The company intends to pursue a growth strategy involving both organic and inorganic routes. Elaborating on the same, Dr. Varadaraj said that about 70 per cent of the company’s growth would come through acquisitions, while the rest would be organic, in its journey towards attaining its aspirational goal. ELGi Equipments is looking at a total investment of Rs. 5,000 crores towards achieving this target.

IOT-enabled machines

ELGi will be launching its IOT-enabled machines as standard this year. The company has entered into a tie-up with Vodafone for launching its sim-card based IOT. Pointing out how the system is different from others Dr. Varadaraj stated: “Every machine is prone to failure. And no failure is sudden. There are always subtle signals which emanate from the machine, which point to certain issues. The goal with our system is to predict the failure. Ultimately for us it is being able to raise the uptime by predicting failure.”

The company intends to achieve a turnover of close to $1 billion in the next five years. “We need to do a lot of preparatory work, in terms of gaining access to certain markets, ensuring we gain the confidence of customers there, building up our reference list, etc. When we look at the size of the air compressors market, I feel that we are still a very small player. There is a huge headroom for growth. If you look at our compressor business, about 30% is America, 30% is Europe and the rest 40% Middle East and Asia. Out of this 40%, again approximately 60% of our business comes from China. Now China is a completely different market. We need to follow a completely different strategy there,” Dr. Varadaraj explained, reiterating the potential available and the company’s road map to achieve its goals.

R&D initiatives

Throwing light on ELGi’s R&D initiatives, Dr. Varadaj remarked that around 20 per cent of its white-collar employees are working in the company’s R&D division. “Our total of R&D, as a percentage of sales is 3%. However, since we are an Indian company and the people who are working for us in the R&D are not obviously as expensive as their European counterparts. If I normalize for that, the actual percentage outgo is close to 10%. In a given year we are working on about 150 projects. In a given year we also launch around 30-40 new products,” he added.

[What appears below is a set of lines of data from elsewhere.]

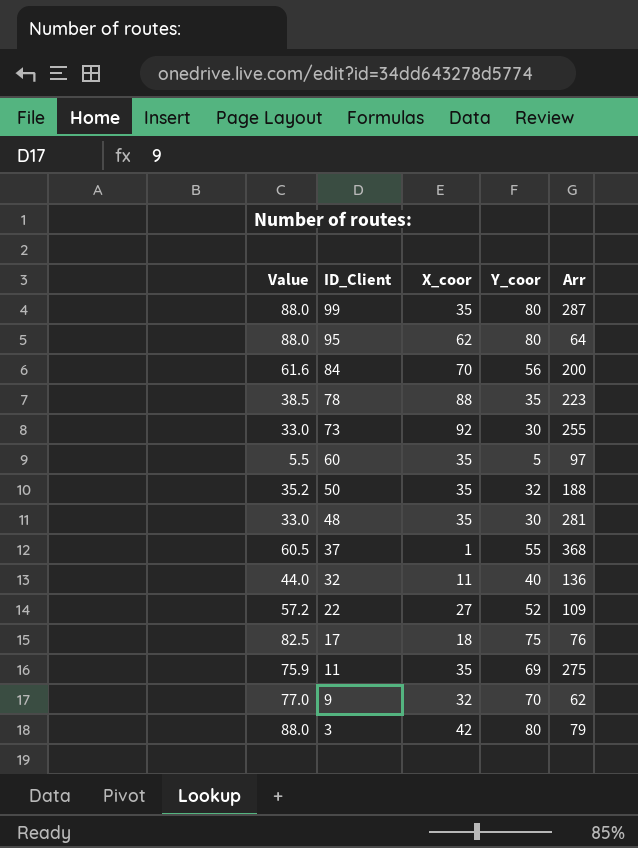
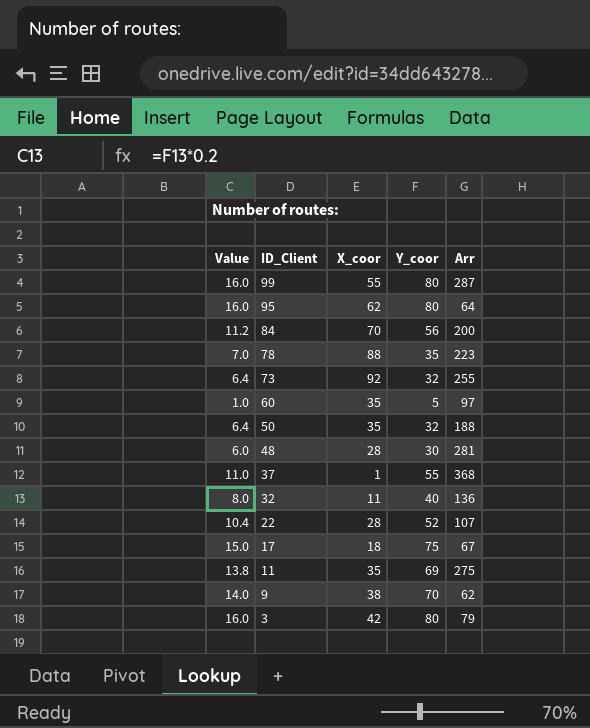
column Value | formula: [Y_coor] * 1.1 -> [Y_coor] * 0.2
99 | X_coor: 35 -> 55
73 | Y_coor: 30 -> 32
48 | X_coor: 35 -> 28
22 | X_coor: 27 -> 28
22 | Arr: 109 -> 107
17 | Arr: 76 -> 67
9 | X_coor: 32 -> 38

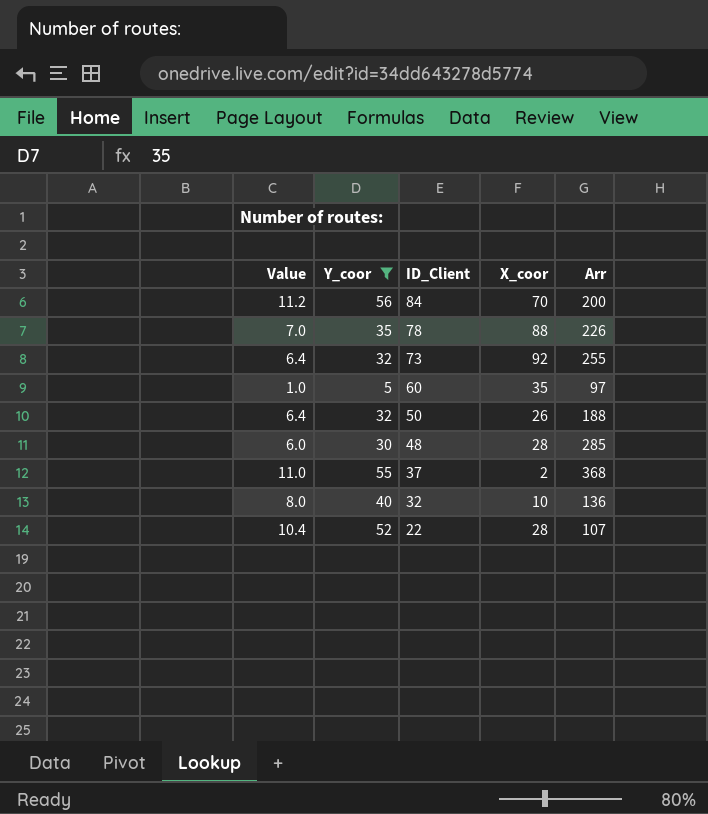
filter: none -> Y_coor <= 56
column Y_coor | position: 4 -> 2
78 | Arr: 223 -> 226
50 | X_coor: 35 -> 26
48 | Arr: 281 -> 285
37 | X_coor: 1 -> 2
32 | X_coor: 11 -> 10

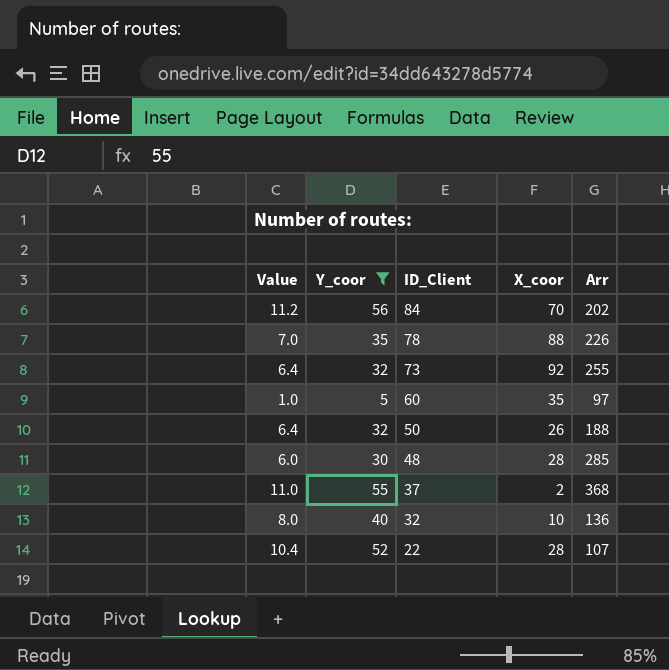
84 | Arr: 200 -> 202

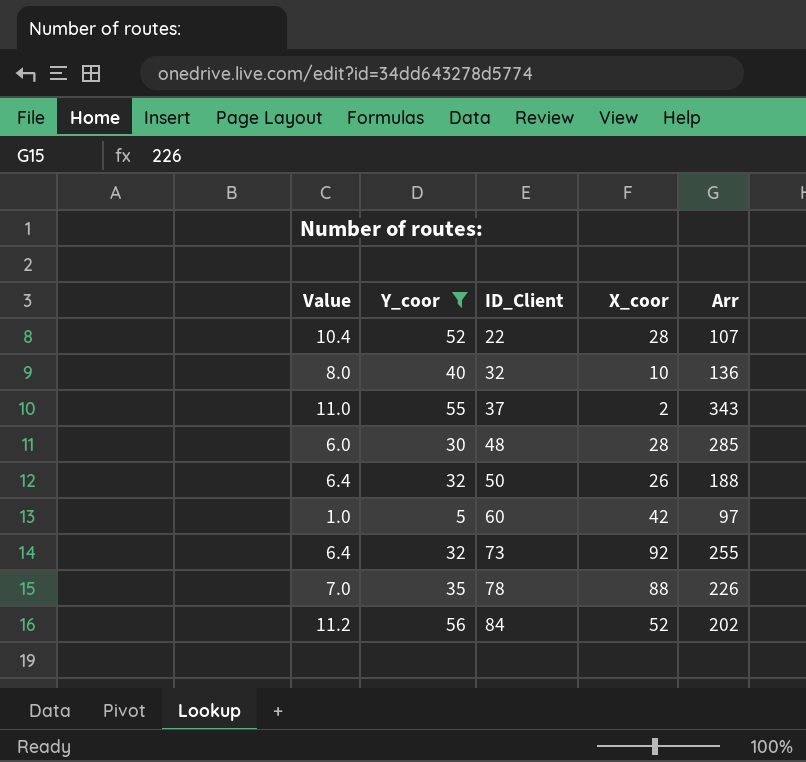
row order: ID_Client descending -> ID_Client ascending
37 | Arr: 368 -> 343
60 | X_coor: 35 -> 42
84 | X_coor: 70 -> 52

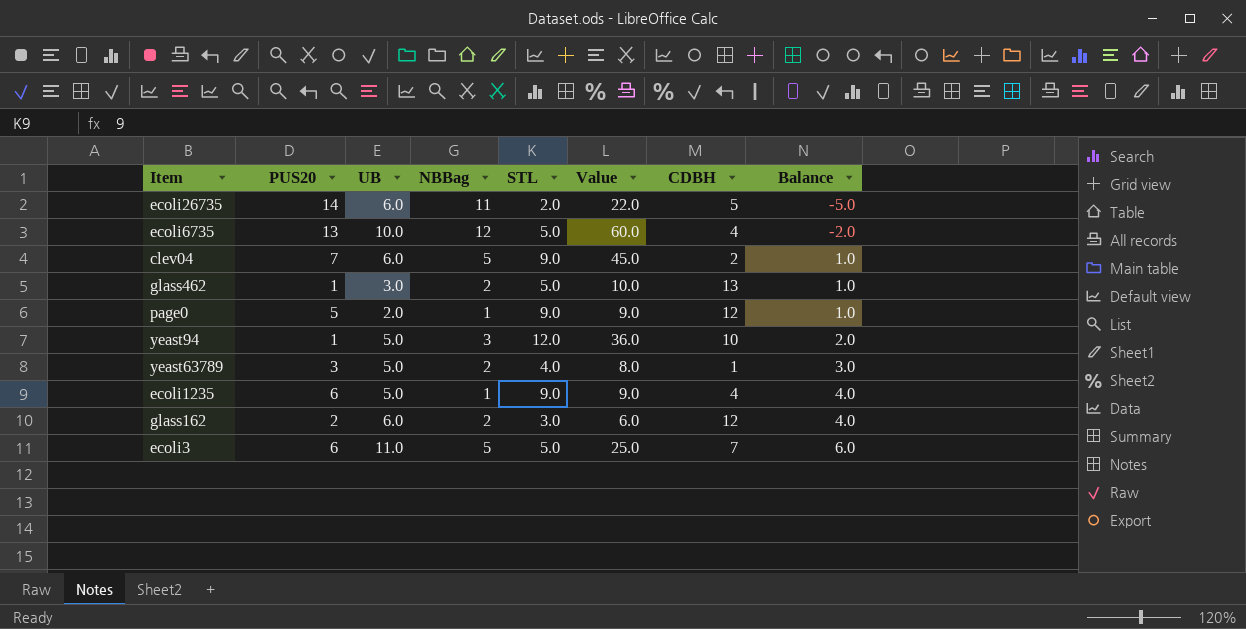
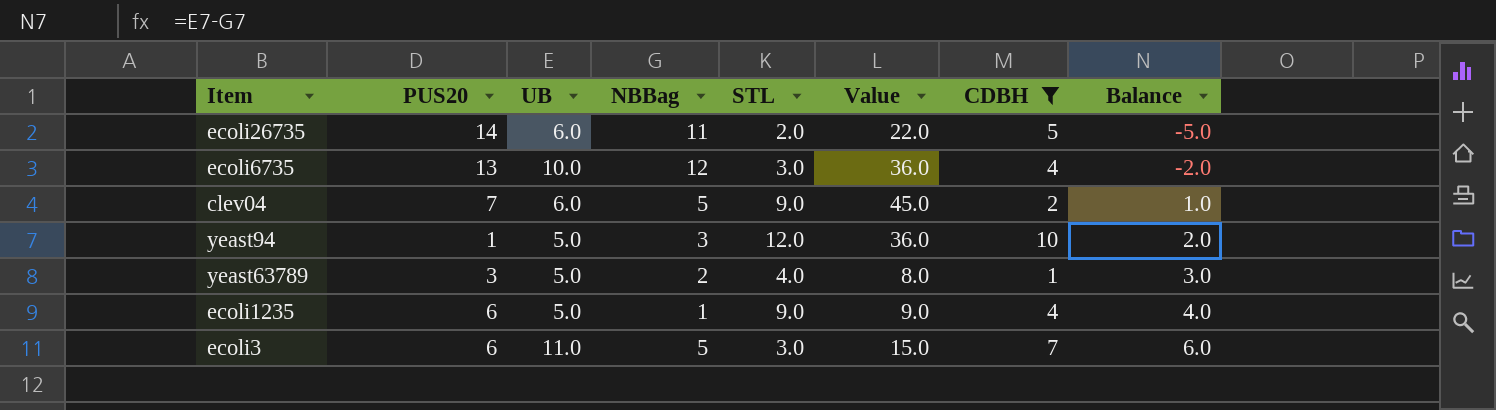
filter: none -> CDBH <= 10
ecoli6735 | STL: 5.0 -> 3.0
ecoli6735 | Value: 60.0 -> 36.0
ecoli3 | STL: 5.0 -> 3.0
ecoli3 | Value: 25.0 -> 15.0

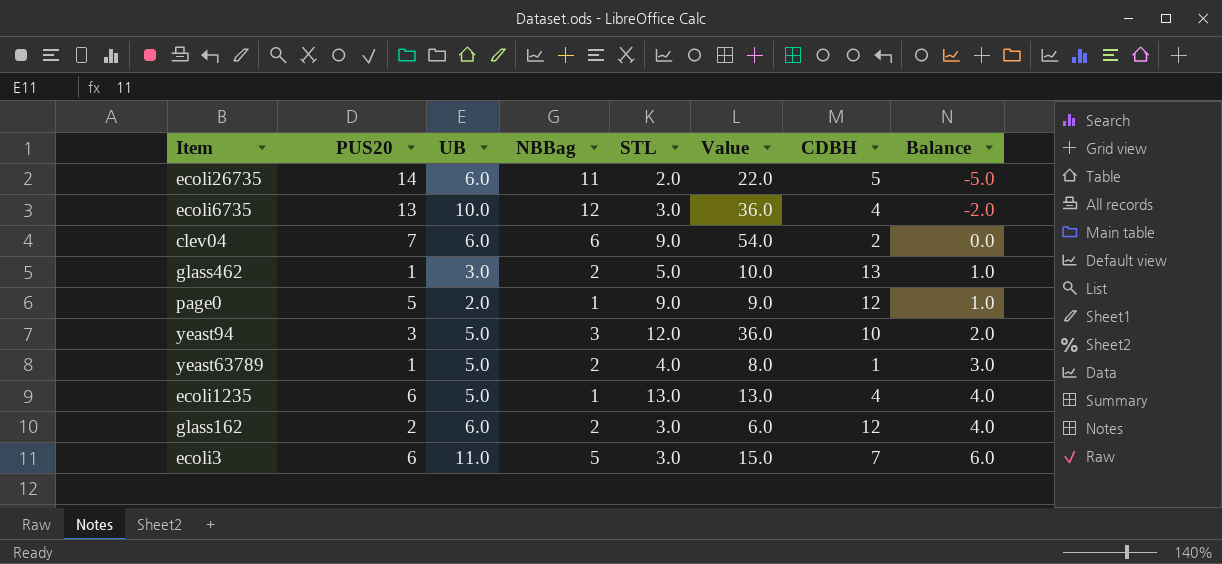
filter: CDBH <= 10 -> none
clev04 | NBBag: 5 -> 6
clev04 | Value: 45.0 -> 54.0
clev04 | Balance: 1.0 -> 0.0
yeast94 | PUS20: 1 -> 3
yeast63789 | PUS20: 3 -> 1
ecoli1235 | STL: 9.0 -> 13.0
ecoli1235 | Value: 9.0 -> 13.0

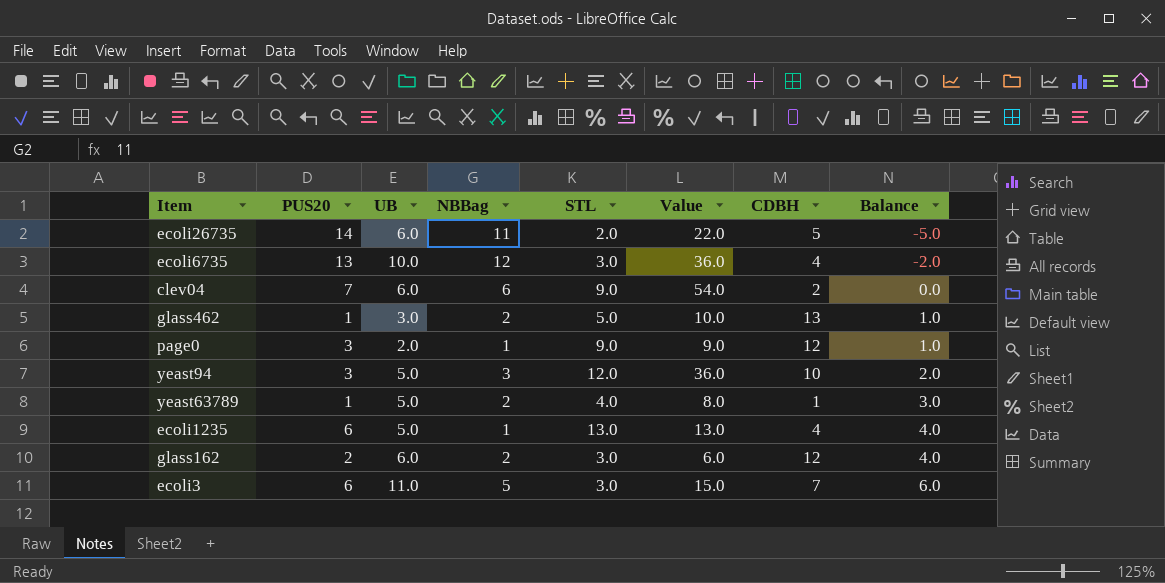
page0 | PUS20: 5 -> 3

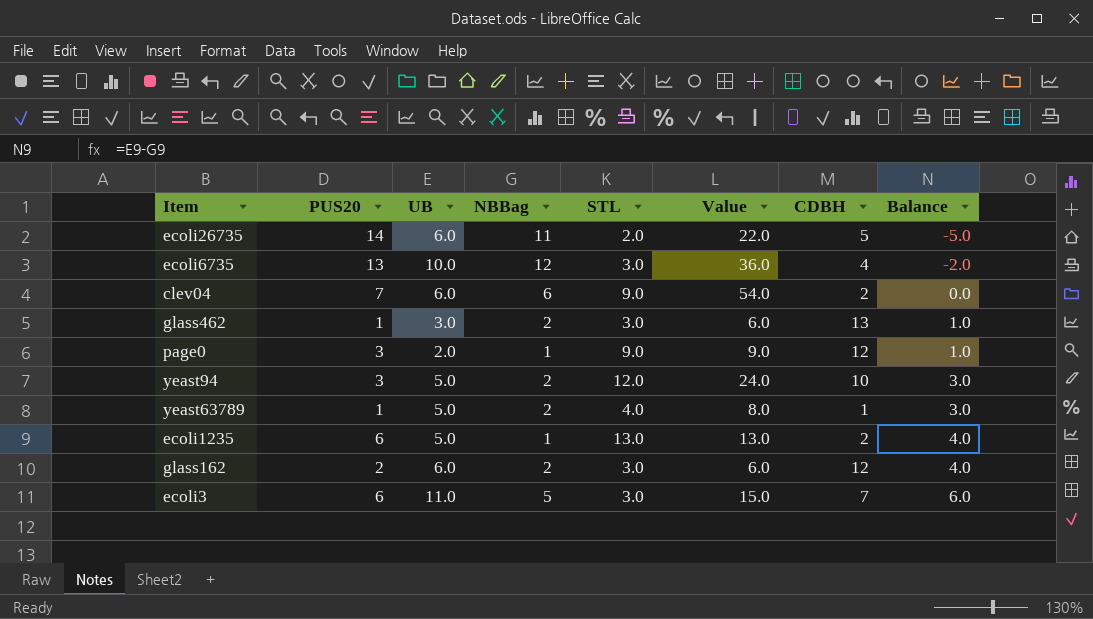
glass462 | STL: 5.0 -> 3.0
glass462 | Value: 10.0 -> 6.0
yeast94 | NBBag: 3 -> 2
yeast94 | Value: 36.0 -> 24.0
yeast94 | Balance: 2.0 -> 3.0
ecoli1235 | CDBH: 4 -> 2

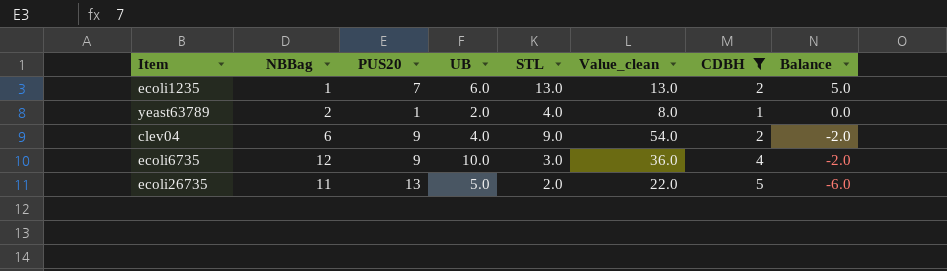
filter: none -> CDBH <= 5
row order: Balance ascending -> Balance descending
column NBBag | position: 4 -> 2
column name: Value -> Value_clean
ecoli1235 | PUS20: 6 -> 7
ecoli1235 | UB: 5.0 -> 6.0
ecoli1235 | Balance: 4.0 -> 5.0
yeast63789 | UB: 5.0 -> 2.0
yeast63789 | Balance: 3.0 -> 0.0
clev04 | PUS20: 7 -> 9
clev04 | UB: 6.0 -> 4.0
clev04 | Balance: 0.0 -> -2.0
ecoli6735 | PUS20: 13 -> 9
ecoli26735 | PUS20: 14 -> 13
ecoli26735 | UB: 6.0 -> 5.0
ecoli26735 | Balance: -5.0 -> -6.0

When asked to elaborate on ELGi’s working with a third-party rating agency in the US, Dr. Varadaraj said: “If you look at the lifecycle cost of a compressor, the actual cost of the compressor is only about 15%. About 75% of the lifecycle cost is energy and our fundamental technology driver is to say that we will be the best in energy. One way to claim this would be through a catalogue. However, catalogues do have a credibility issue. There is an organization called the Compressor Air and Gas Institute in the US, which is an independent body of all compressor manufacturers. Any manufacturers of compressors can be tested in their laboratory. They will then declare what is known as the ‘specific power’ of a compressor. Our machines have already started testing, and this year we hope to publish the results. Currently, I can confidently tell you that in our fixed speed machines range, 70% of our models are better than the best when it comes to helping reduce energy costs. We expect the figure to touch 90% in another year and a half.”